Un comportement inapproprié à l'égard de plusieurs collaboratrices ?
"Mais il y a aussi d'autres choses qui émanent de gens qui ont milité dans la mouvance centriste ou à droite qui me racontent des accusations de comportements inappropriés qu'aurait eu Damien Abad à l'égard de collaboratrices", confesse Marine Turchi. "C'est quelque chose que j'ai beaucoup entendu, notamment de la part du secrétaire général des Républicains (LR), Aurélien Pradié, qui me dit avoir questionné Damien Abad à ce sujet en novembre 2020. Il faut savoir que cet épisode n'est pas démenti par Damien Abad qui m'a simplement dit que c'était une tentative de déstabilisation politique de la part de LR."
Un témoignage recueilli en janvier 2021
C'est après avoir vu le témoignage d'Adèle Haenel dans Mediapart au sujet de Christophe Ruggia que Chloé décide en janvier 2021 de contacter la journaliste. "À l'époque, on n'est pas en mesure de publier parce qu'on estime qu'on peut trouver plus et que ce n'est pas assez", avoue-t-elle.

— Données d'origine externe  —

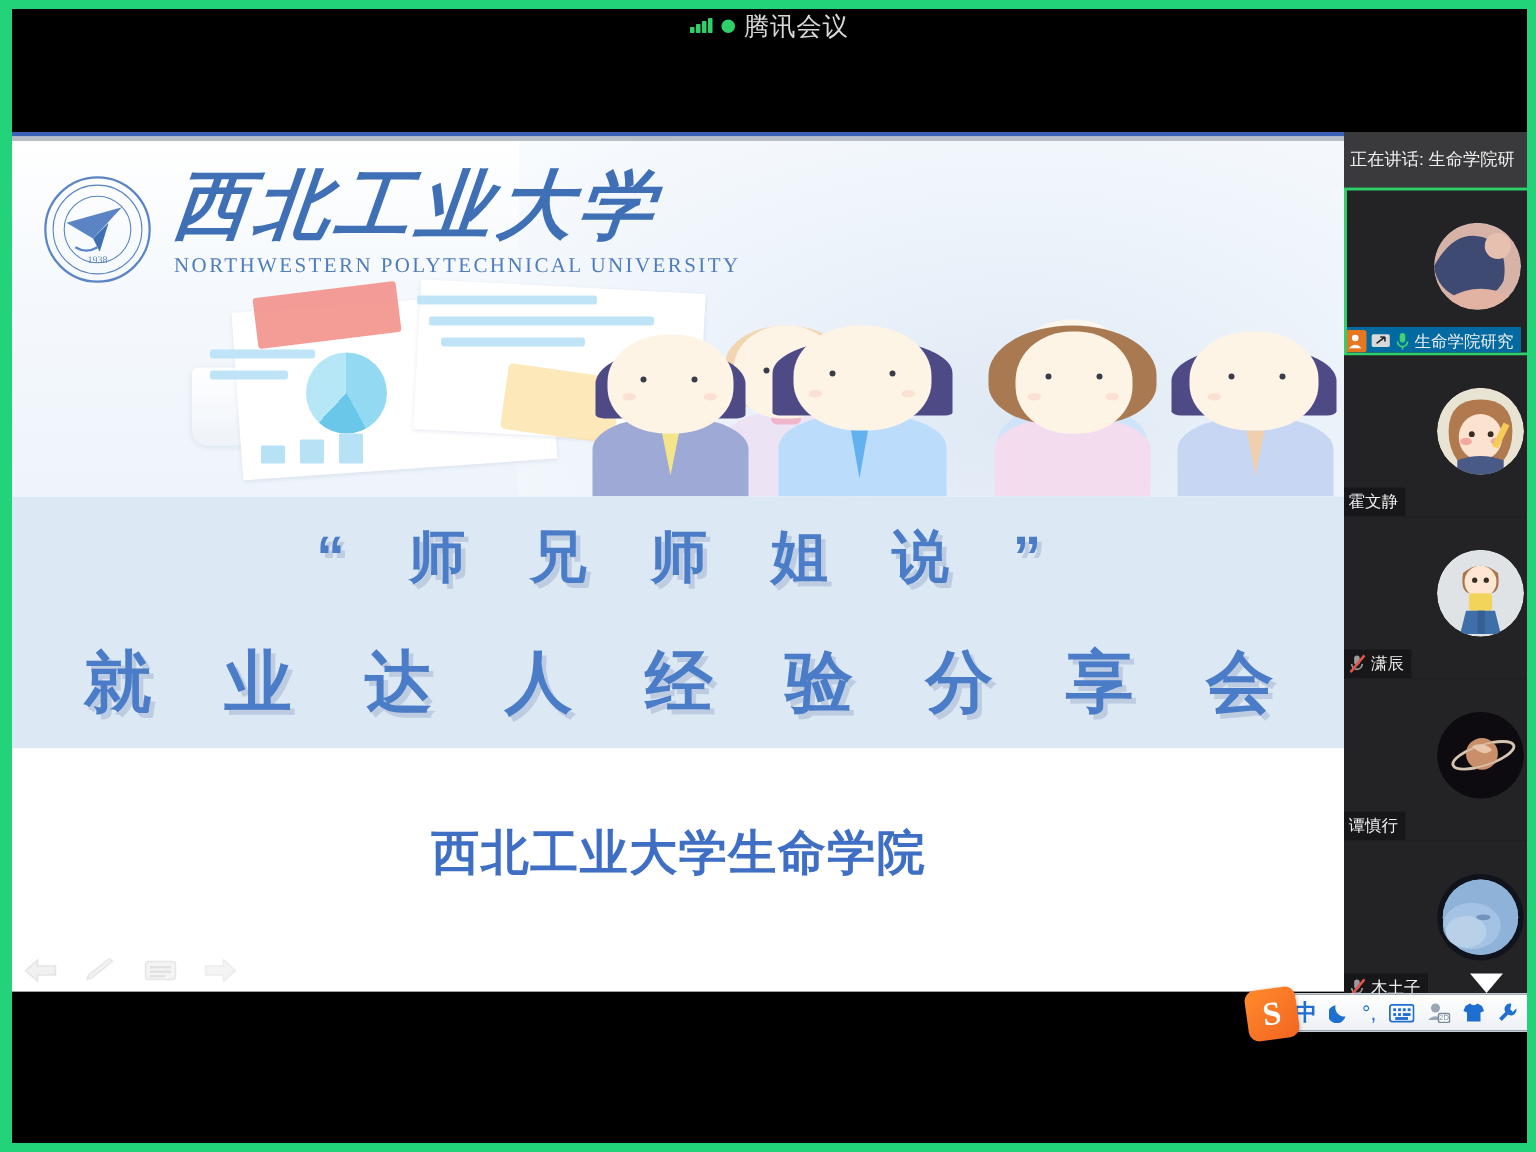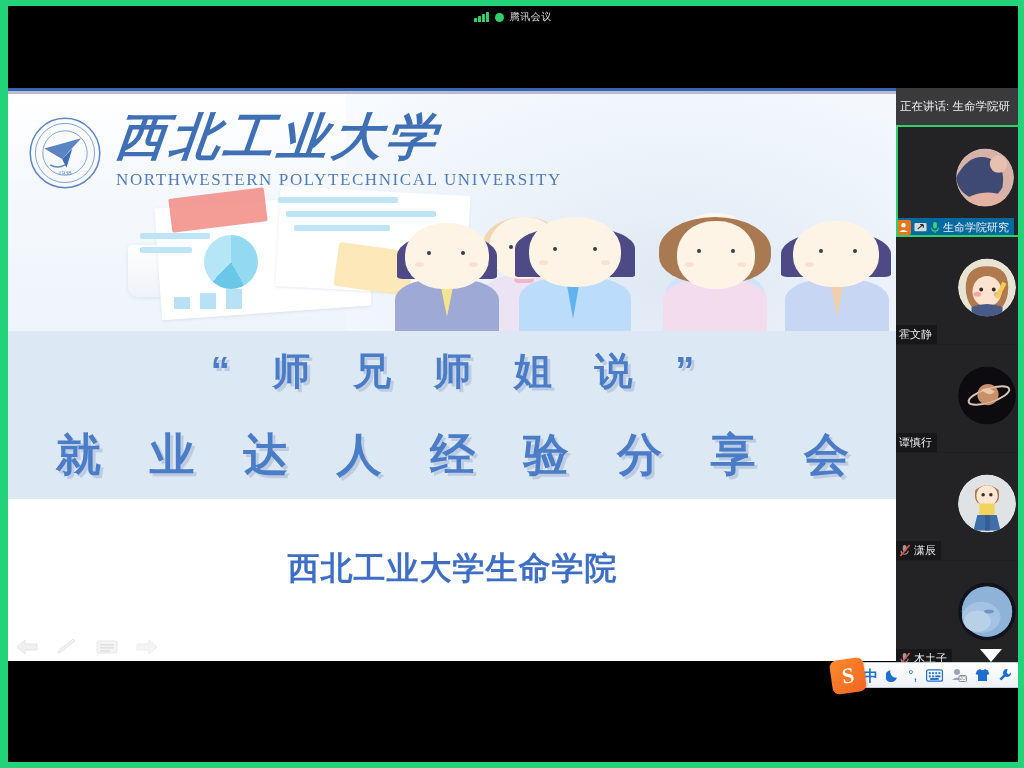--- a/index.html
+++ b/index.html
@@ -12,21 +12,21 @@
   .share-border{ position:absolute; background:#22d37a; z-index:40; pointer-events:none; }
   .sb-top   { left:0;   top:0;    width:1024px; height:6px; }
   .sb-left  { left:0;   top:0;    width:8px;    height:768px; }
   .sb-right { right:0;  top:0;    width:6px;    height:768px; }
   .sb-bottom{ left:0;   bottom:0; width:1024px; height:6px; }
 
   
   .topbar{ position:absolute; left:8px; top:6px; width:1010px; height:22px;
            background:#000; z-index:30; display:flex; align-items:center; justify-content:center; }
   .meet-badge{ display:flex; align-items:center; gap:6px; color:#d8d8d8;
-               font-size:10px; letter-spacing:.5px; }
+               font-size:17px; letter-spacing:.5px; }
   .sig{ display:flex; align-items:flex-end; gap:1.5px; height:10px; }
   .sig i{ display:block; width:2.5px; background:#2fd06a; border-radius:.5px; }
   .sig i:nth-child(1){ height:4px; } .sig i:nth-child(2){ height:6px; }
   .sig i:nth-child(3){ height:8px; } .sig i:nth-child(4){ height:10px; }
   .rec-dot{ width:9px; height:9px; border-radius:50%; background:#2fd06a; }
 
   
   .slide-wrap{ position:absolute; left:8px; top:88px; width:889px; height:573px;
                background:#fff; z-index:10; overflow:hidden; }
   .slide-topline{ position:absolute; left:0; top:0; width:100%; height:3px; background:#3a62b8; }
@@ -40,21 +40,21 @@
                background:radial-gradient(ellipse at 60% 80%, #dfe9f4 0%, #eef4fb 55%, #f8fbfe 100%); }
 
   
   .seal{ position:absolute; left:20px; top:22px; width:74px; height:74px; }
   .seal svg{ width:100%; height:100%; }
   .uni-name{ position:absolute; left:108px; top:18px; width:330px; }
   .uni-cn{ font-family:"Liberation Serif","DejaVu Serif",serif; font-size:50px; font-weight:700;
            color:#3f6fb5; letter-spacing:4px; line-height:1; font-style:italic;
            transform:skewX(-6deg); white-space:nowrap; }
   .uni-en{ margin-top:8px; font-family:"Liberation Serif","DejaVu Serif",serif;
-           font-size:17px; color:#4f7cba; letter-spacing:1.6px; white-space:nowrap; }
+           font-size:14px; color:#4f7cba; letter-spacing:1.6px; white-space:nowrap; }
 
   
   .kids{ position:absolute; right:0; bottom:0; width:520px; height:190px; }
   .kid{ position:absolute; bottom:0; }
   .kid .head{ position:absolute; border-radius:48% 48% 46% 46%; background:#fdf4e6; }
   .kid .hair{ position:absolute; border-radius:50% 50% 8% 8%; }
   .kid .body{ position:absolute; bottom:0; border-radius:40% 40% 0 0; }
   .kid .eye{ position:absolute; width:4px; height:4px; border-radius:50%; background:#3b3b4a; }
   .kid .cheek{ position:absolute; width:9px; height:5px; border-radius:50%; background:#f9d9cd; opacity:.75; }
   .tie{ position:absolute; width:0; height:0; border-left:6px solid transparent;
@@ -335,54 +335,54 @@
         </svg>
       </div>
       <div class="namebar">
         <span class="nm">霍文静</span>
       </div>
     </div>
 
     <div class="tile">
       <div class="av">
         <svg viewBox="0 0 60 60" width="100%" height="100%">
-          <circle cx="30" cy="30" r="30" fill="#0d0b10"></circle>
-          <ellipse cx="32" cy="30" rx="22" ry="7" transform="rotate(-18 32 30)" fill="none" stroke="#c9b8a8" stroke-width="2"></ellipse>
-          <circle cx="31" cy="29" r="11" fill="#c98f6a"></circle>
-          <path d="M24 24 Q31 20 38 26 Q33 32 24 24Z" fill="#e9c6a8"></path>
-          <ellipse cx="32" cy="30" rx="22" ry="7" transform="rotate(-18 32 30)" fill="none" stroke="#ddcbb8" stroke-width="1.2" opacity=".8"></ellipse>
-        </svg>
-      </div>
-      <div class="namebar">
-        <span class="nm">谭慎行</span>
-      </div>
-    </div>
-
-    <div class="tile">
-      <div class="av">
-        <svg viewBox="0 0 60 60" width="100%" height="100%">
           <circle cx="30" cy="30" r="30" fill="#dfe3e6"></circle>
           <path d="M18 16 Q30 6 42 16 Q44 28 38 30 L22 30 Q16 28 18 16Z" fill="#a8724a"></path>
           <ellipse cx="30" cy="22" rx="11" ry="11" fill="#fde7d2"></ellipse>
           <circle cx="26" cy="21" r="1.8" fill="#3a2b22"></circle>
             <circle cx="34" cy="21" r="1.8" fill="#3a2b22"></circle>
           <rect x="22" y="30" width="16" height="12" rx="2" fill="#f2d45a"></rect>
           <path d="M20 42 L40 42 L44 58 L16 58Z" fill="#3f6fa8"></path>
           <rect x="28" y="42" width="5" height="16" fill="#355f92"></rect>
         </svg>
       </div>
       <div class="namebar">
         <span class="ic">
           <svg width="12" height="13" viewBox="0 0 12 14">
               <rect x="3.6" y="1" width="4" height="7" rx="2" fill="#9b9b9b"></rect>
               <path d="M1.8 7.2 A3.8 3.8 0 0 0 9.4 7.2" stroke="#9b9b9b" stroke-width="1.2" fill="none"></path>
               <line x1="1" y1="13" x2="11" y2="1" stroke="#e4534a" stroke-width="1.8"></line>
             </svg>
         </span>
         <span class="nm">潇辰</span>
+      </div>
+    </div>
+
+    <div class="tile">
+      <div class="av">
+        <svg viewBox="0 0 60 60" width="100%" height="100%">
+          <circle cx="30" cy="30" r="30" fill="#0d0b10"></circle>
+          <ellipse cx="32" cy="30" rx="22" ry="7" transform="rotate(-18 32 30)" fill="none" stroke="#c9b8a8" stroke-width="2"></ellipse>
+          <circle cx="31" cy="29" r="11" fill="#c98f6a"></circle>
+          <path d="M24 24 Q31 20 38 26 Q33 32 24 24Z" fill="#e9c6a8"></path>
+          <ellipse cx="32" cy="30" rx="22" ry="7" transform="rotate(-18 32 30)" fill="none" stroke="#ddcbb8" stroke-width="1.2" opacity=".8"></ellipse>
+        </svg>
+      </div>
+      <div class="namebar">
+        <span class="nm">谭慎行</span>
       </div>
     </div>
 
     <div class="tile">
       <div class="av">
         <svg viewBox="0 0 60 60" width="100%" height="100%">
           <circle cx="30" cy="30" r="30" fill="#11131c"></circle>
           <circle cx="30" cy="30" r="26" fill="#7fa4cf"></circle>
           <path d="M4 30 A26 26 0 0 0 56 30 A26 26 0 0 0 4 30Z" fill="#8fb2d9"></path>
           <ellipse cx="24" cy="36" rx="20" ry="16" fill="#a9c6e5" opacity=".8"></ellipse>

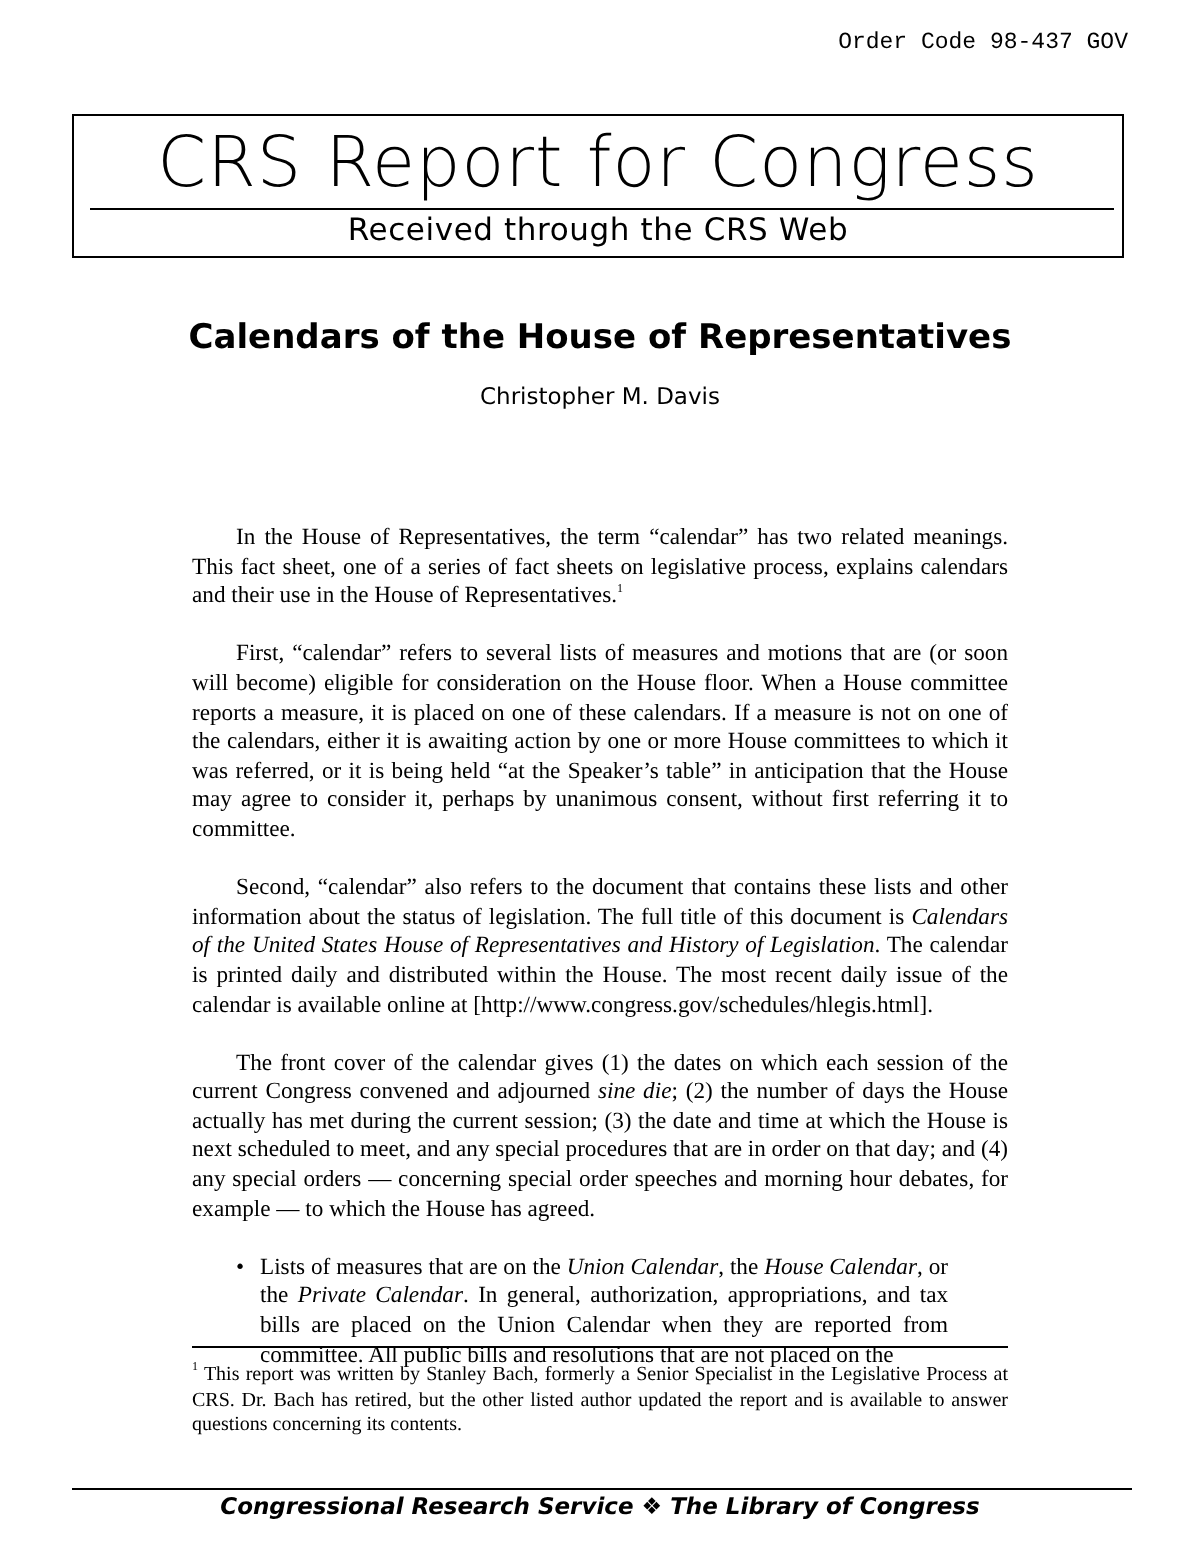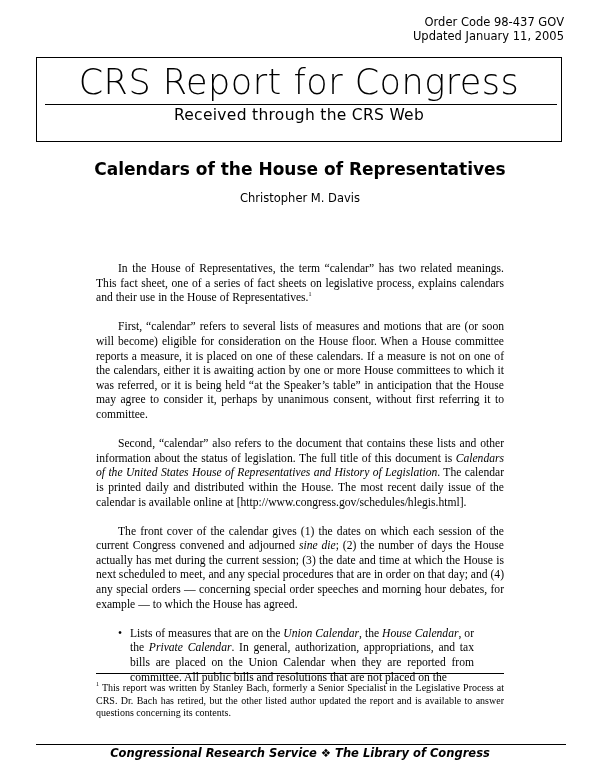--- a/index.html
+++ b/index.html
@@ -1,22 +1,22 @@
 <!DOCTYPE html>
 <html><head>
   <meta charset="utf-8">
   <style>
     html, body { margin: 0; padding: 0; background: #ffffff; }
     body { width: 600px; height: 777px; position: relative; overflow: hidden; color: #000; }
     .sans { font-family: "DejaVu Sans", sans-serif; }
     .serif { font-family: "Liberation Serif", serif; }
 
-    .order { position: absolute; right: 36px; top: 15px; text-align: right; font-size: 11.5px; line-height: 14px; }
+    .order { position: absolute; right: 36px; top: 15px; text-align: right; font-size: 11.5px; line-height: 14px; font-family: Liberation Mono, monospace; }
 
-    .banner { position: absolute; left: 36px; top: 57px; width: 526px; height: 85px; border: 1px solid #000; box-sizing: border-box; }
+    .banner { position: absolute; left: 36px; top: 57px; width: 526px; height: 72px; border: 1px solid #000; box-sizing: border-box; }
     .banner-title { position: absolute; left: 0; right: 0; top: 4px; text-align: center; font-size: 35px; line-height: 40px; letter-spacing: 0.5px; font-weight: 300; }
     .banner-rule { position: absolute; left: 8px; right: 4px; top: 46px; border-top: 1px solid #000; }
     .banner-sub { position: absolute; left: 0; right: 0; top: 47px; text-align: center; font-size: 15.5px; line-height: 20px; letter-spacing: 0.3px; }
 
     .doc-title { position: absolute; left: 0; right: 0; top: 158px; text-align: center; font-size: 17px; font-weight: bold; line-height: 22px; }
     .author { position: absolute; left: 0; right: 0; top: 191px; text-align: center; font-size: 11.5px; line-height: 15px; }
 
     .body { position: absolute; left: 96px; width: 408px; font-size: 11.6px; line-height: 14.6px; text-align: justify; }
     .body p { margin: 0 0 14.6px 0; text-indent: 22px; }
     .body i { font-style: italic; }
@@ -30,21 +30,20 @@
     .footnote { position: absolute; left: 96px; width: 408px; top: 682px; font-size: 10px; line-height: 12.5px; text-align: justify; }
 
     .foot-rule { position: absolute; left: 36px; width: 530px; top: 744px; border-top: 1px solid #000; }
     .foot-text { position: absolute; left: 0; right: 0; top: 746px; text-align: center; font-size: 11.5px; font-weight: bold; font-style: italic; line-height: 14px; }
   </style>
 </head>
 <body>
 
 <div class="order sans">
   <div>Order Code 98-437 GOV</div>
-  <div>Updated January 11, 2005</div>
 </div>
 
 <div class="banner sans">
   <div class="banner-title">CRS Report for Congress</div>
   <div class="banner-rule"></div>
   <div class="banner-sub">Received through the CRS Web</div>
 </div>
 
 <div class="doc-title sans">Calendars of the House of Representatives</div>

"Pour moi, ce sont des faits d'intérêt public qui éclairent le comportement présumé d'un élu alors qu'il était patron du groupe LR à l'Assemblée nationale. Là, il est ministre, mais pour moi, c'est la même question." Dans son enquête, Marine Turchi donne la parole au principal concerné. "J'ai demandé un entretien à Damien Abad, il ne m'a pas répondu, j'ai relancé, je ne sais pas combien de fois", raconte-t-elle.
"Puis, il m'a dit 'Je vais vous répondre' et j'ai reçu une réponse écrite, une réponse globale qui n'était pas précisément sur toutes mes questions et qui était très courte sur le témoignage de Chloé", juge-t-elle.
Face à ces accusations, Damien Abad se défend affirmant que son handicap l'empêche de porter une personne, de la transporter ou de la déshabiller. Une défense corroborée mardi par le témoignage de Muriel, son ancienne aide-soignante. "Je connais le handicap de Damien, je l'habillais de haut en bas parce qu'il n'était pas capable de le faire. Il ne peut même pas boutonner une chemise, mettre des chaussettes, lacer ses chaussures. Il faut de toute façon que la personne soit consentante pour avoir des relations sexuelles avec lui parce qu'il va falloir l'aider", a-t-elle raconté sur RMC Story ajoutant qu'elle ne remet pas en cause la parole de ces femmes, mais qu'elle doute de la matérialité des faits.
Pour Marine Turchi, il ne faut pas se contenter de la parole de Damien Abad. "L'enquête judiciaire aurait dû de toute évidence prendre un expert médical pour en savoir plus sur le handicap de Damien Abad, sur les facultés physiques qui sont les siennes."
Le site en ligne est l'un des pionniers en matière d'enquêtes sur les violences sexuelles. Ces dernières années, Mediapart a sorti plusieurs enquêtes sur le sujet. Des enquêtes qui ont concerné Christophe Ruggia, Gérald Darmanin ou encore dernièrement, le journaliste Patrick Poivre d'Arvor.